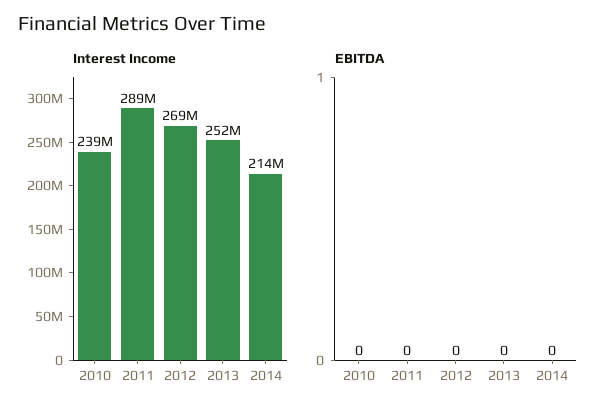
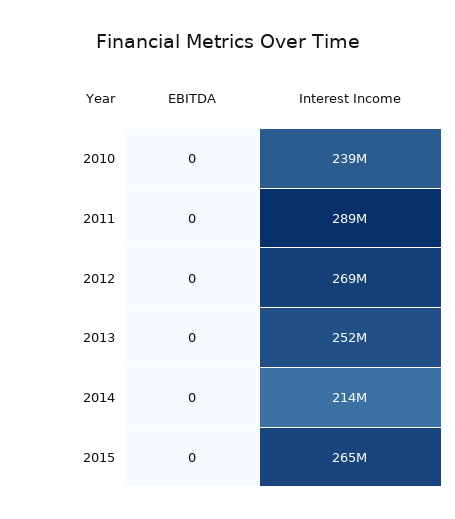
EBITDA, 2015: none -> 0
Interest Income, 2015: none -> 265000000

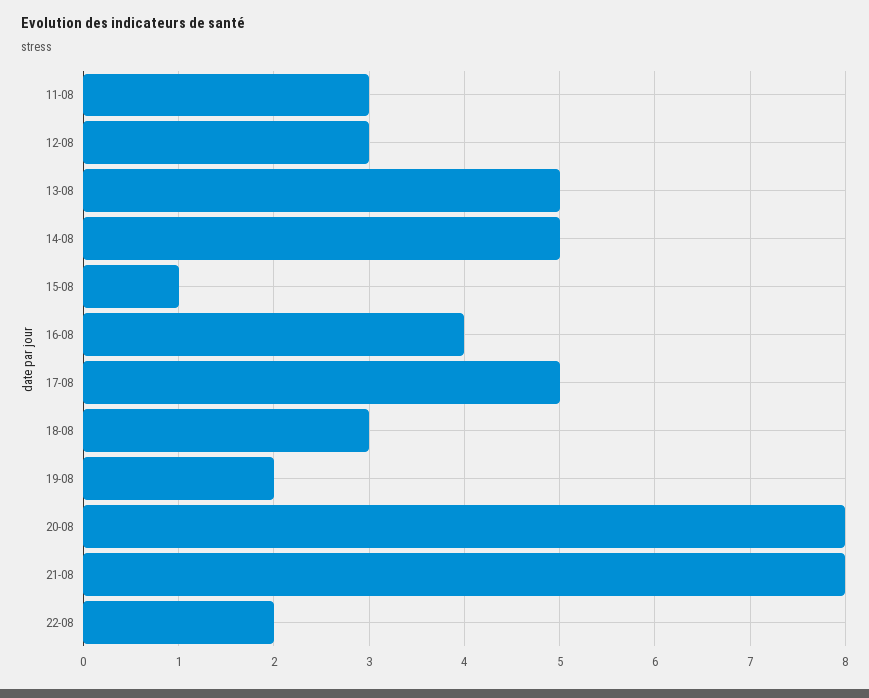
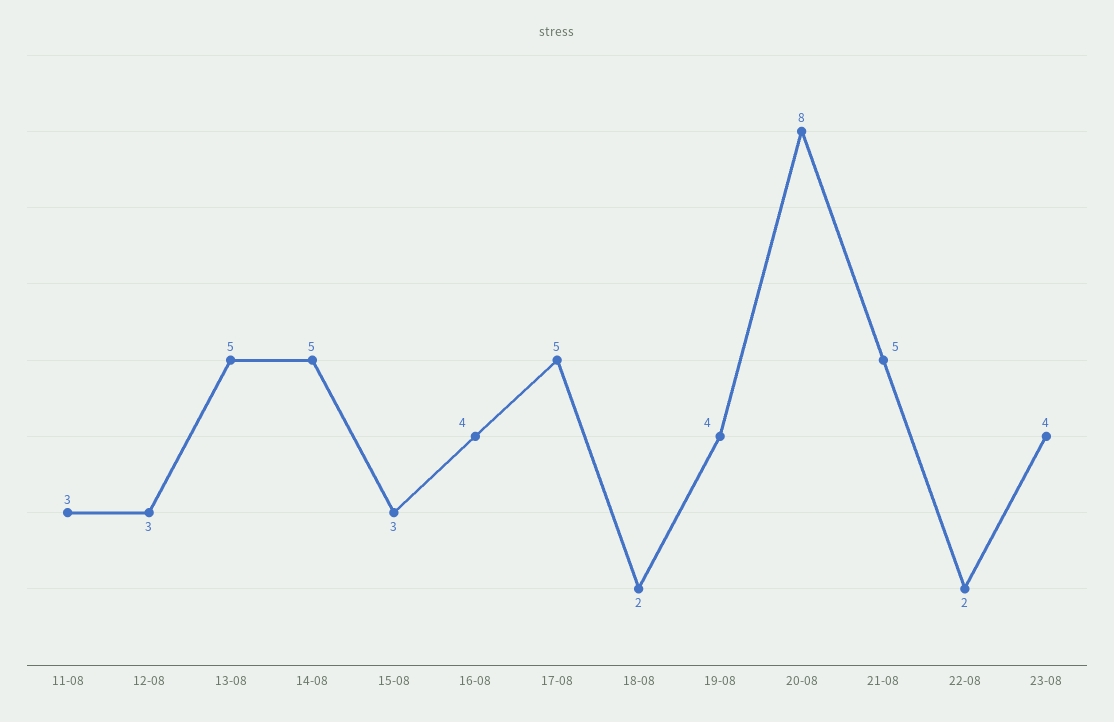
15-08: 1 -> 3
18-08: 3 -> 2
19-08: 2 -> 4
21-08: 8 -> 5
23-08: none -> 4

PROBLEM TO WORK ON —
For each line of the entries that holds the word "none", pull that line out.

RESPONSE TO THIS TASK —
EBITDA, 2015: none -> 0
Interest Income, 2015: none -> 265000000
23-08: none -> 4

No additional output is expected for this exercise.